An eight-page memo obtained by the Star Tribune was signed by 11 sitting lawmakers, including greater Minnesota stalwarts Rep. Paul Marquart of Dilworth and Sen. Kent Eken of Twin Valley, but also Twin Cities legislators like Sen. John Marty of Roseville and Rep. Paul Rosenthal of Edina.
The dissension comes amid a contested election for party chair Saturday between DFL Chairman Ken Martin, who is running for re-election, and liberal activist and former associate chair Donna Cassutt.
The letter illustrates the angst roiling the party in the face of crushing losses in the 2016 election. The DFL lost its majority in the state Senate as President Donald Trump tallied an unexpectedly strong showing, nearly breaking a 42-year Republican losing streak in the presidential race here.
The memo to the DFL State Central Committee criticizes the party's strategy for reaching voters via face-to-face, door-to-door conversations. The DFL is emphasizing data collection and a too-small group of targeted voters at the expense of a broader approach that would try to reach more Minnesotans and in a friendlier fashion, the memo argues through anonymous anecdotes.
"Particularly in greater Minnesota, where there are few rural DFL legislators who survived recent elections, most of the survivors are candidates who rejected the DFL coordinated campaign's tactics, which they consider counterproductive," the letter read.
Sen. Ann Rest, DFL-New Hope, who was not one of the signatories, said it's always good to rethink approaches, especially after the 2016 results. However, she added: "I don't think we should be making decisions based on anecdotes." The DFL's data-centric approach that did not work in 2016 worked well in 2012 when the party took full control of state government, she said.
As for criticism of the DFL voter database, which is the lifeblood of the party's efforts to keep track of voters, she said, "I wouldn't want to run without it."

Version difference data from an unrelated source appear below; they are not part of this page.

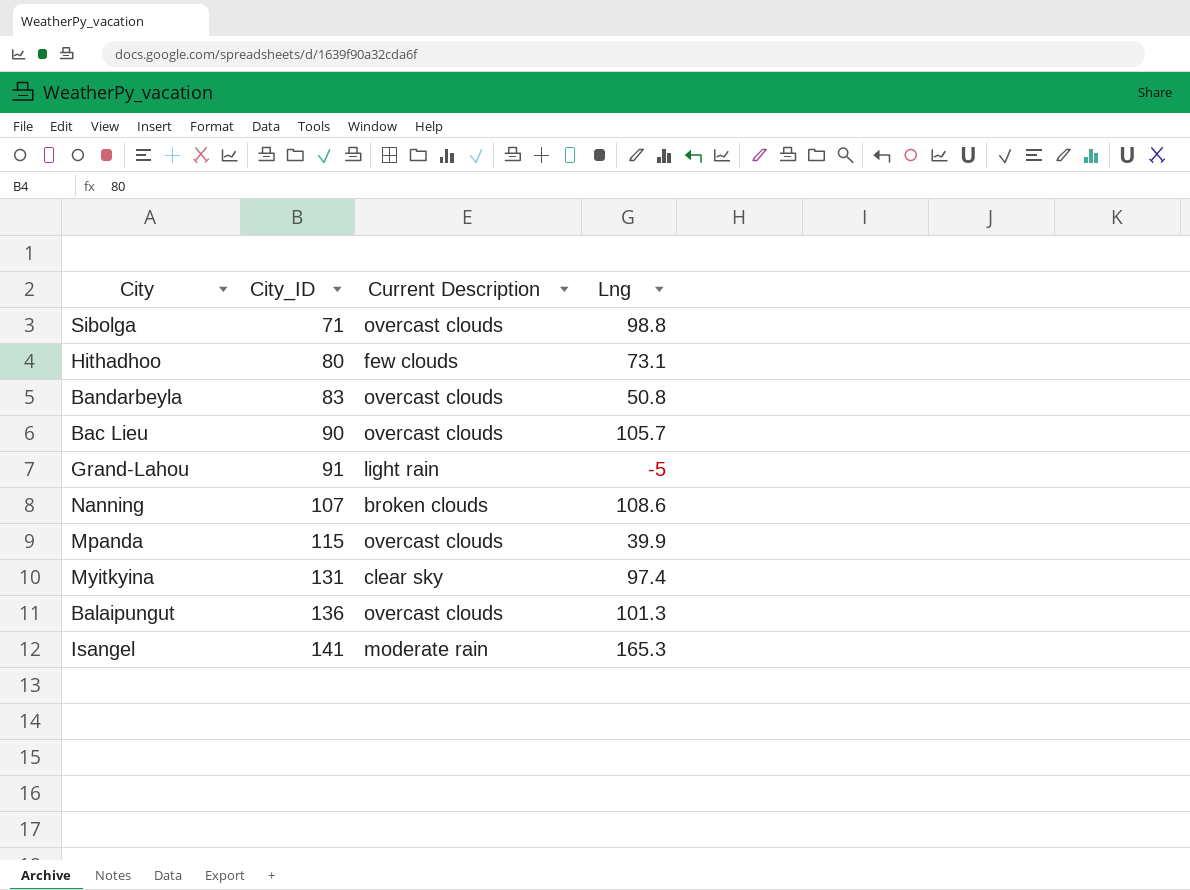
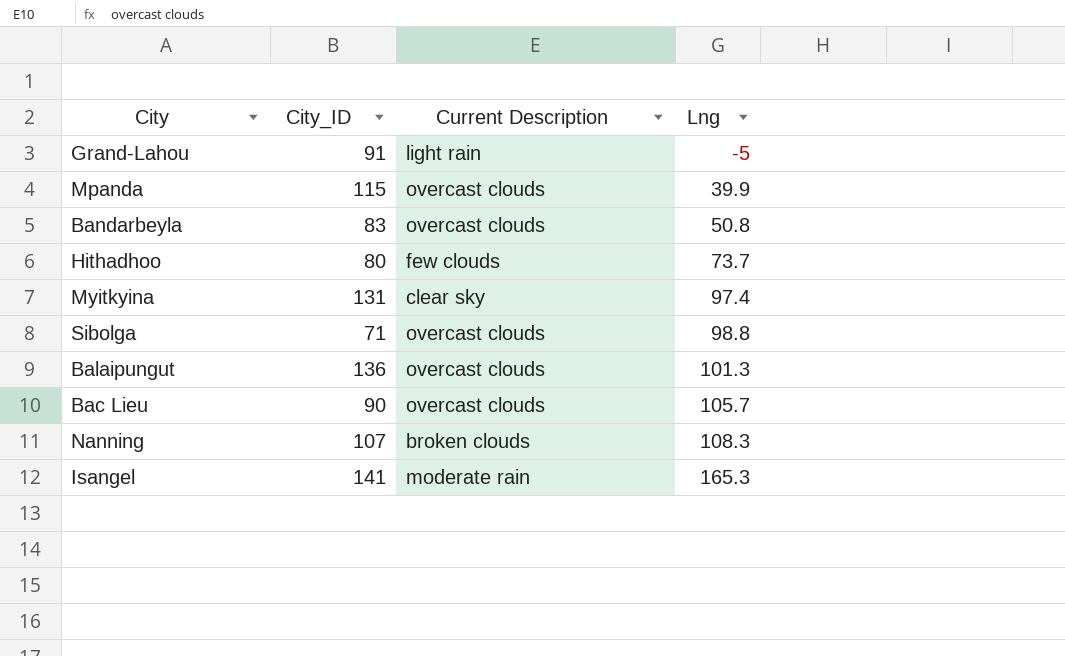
row order: City_ID ascending -> Lng ascending
Hithadhoo | Lng: 73.1 -> 73.7
Nanning | Lng: 108.6 -> 108.3

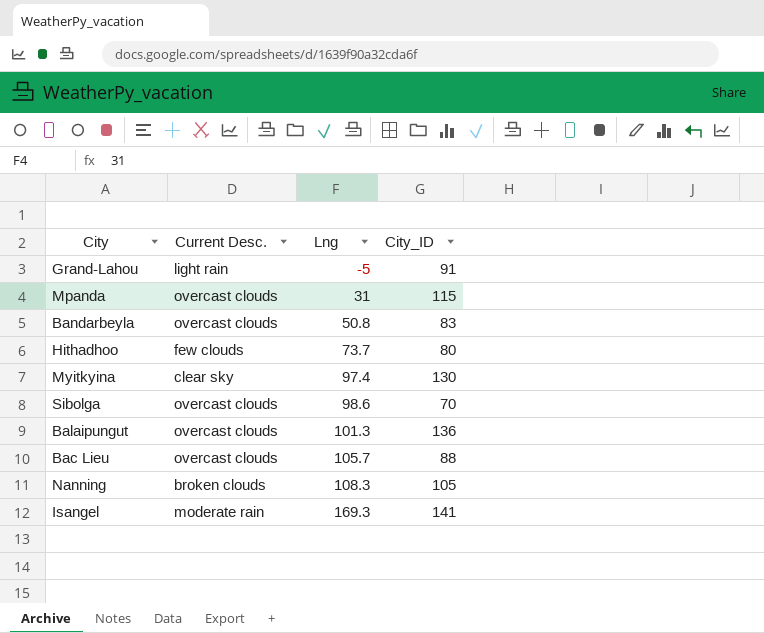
column name: Current Description -> Current Desc.
column City_ID | position: 2 -> 4
Mpanda | Lng: 39.9 -> 31
Myitkyina | City_ID: 131 -> 130
Sibolga | Lng: 98.8 -> 98.6
Sibolga | City_ID: 71 -> 70
Bac Lieu | City_ID: 90 -> 88
Nanning | City_ID: 107 -> 105
Isangel | Lng: 165.3 -> 169.3

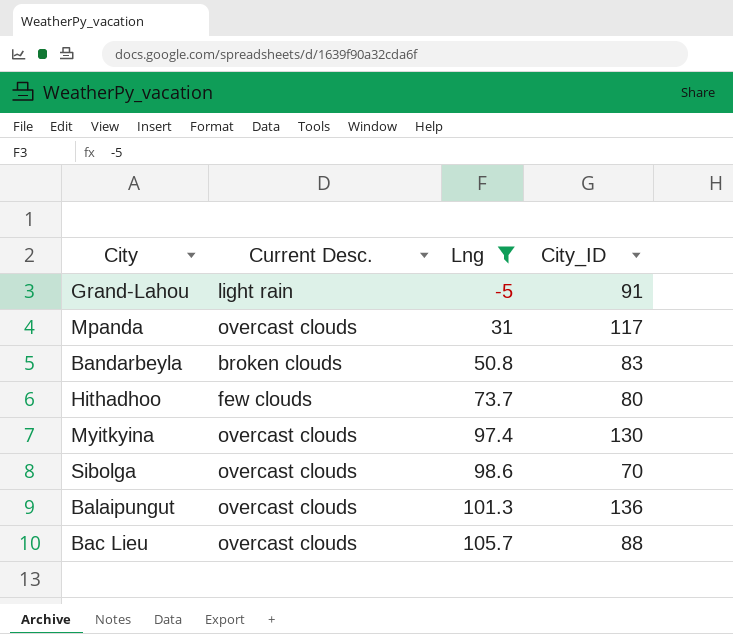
filter: none -> Lng <= 105.7
Mpanda | City_ID: 115 -> 117
Bandarbeyla | Current Desc.: overcast clouds -> broken clouds
Myitkyina | Current Desc.: clear sky -> overcast clouds

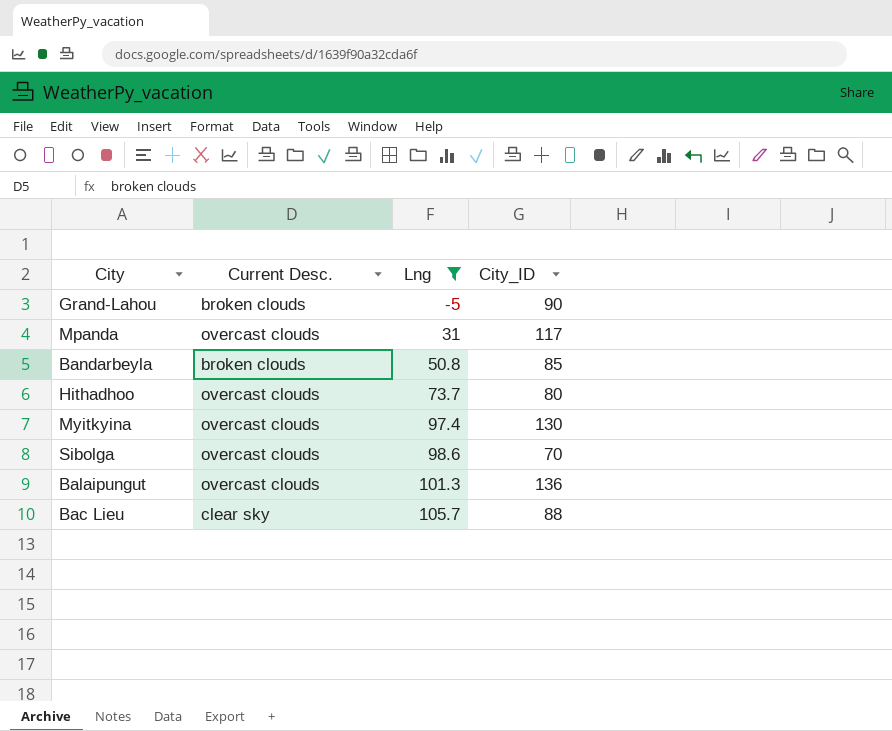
Grand-Lahou | Current Desc.: light rain -> broken clouds
Grand-Lahou | City_ID: 91 -> 90
Bandarbeyla | City_ID: 83 -> 85
Hithadhoo | Current Desc.: few clouds -> overcast clouds
Bac Lieu | Current Desc.: overcast clouds -> clear sky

Political operatives of both parties have spent years honing their voter outreach methods with new technologies in an attempt to efficiently reach voters who are most likely to vote for their candidate or can be persuaded to do so. The memo charges that the DFL's methods too often ignore local knowledge and underestimate the ability of quality candidates to reach voters of all stripes.
The timing of the letter has irked some in the DFL, whose central committee is meeting Saturday to elect a chair. Without naming him, the letter appears to be an attack on Martin. He declined to comment on it.
Sen. Dan Schoen of St. Paul Park, a Martin supporter, said the DFL was saddled with the effects of the presidential race. He said Martin had built the necessary infrastructure for success since he took over at the urging of Gov. Mark Dayton after his 2010 election.
Sen. Chris Eaton of Brooklyn Center, who signed the letter because she said she wants the party to rethink some door-knocking tactics, is supporting Martin, she said.
"He can bring the resources — financial and organizational — to bring the party together," Eaton said.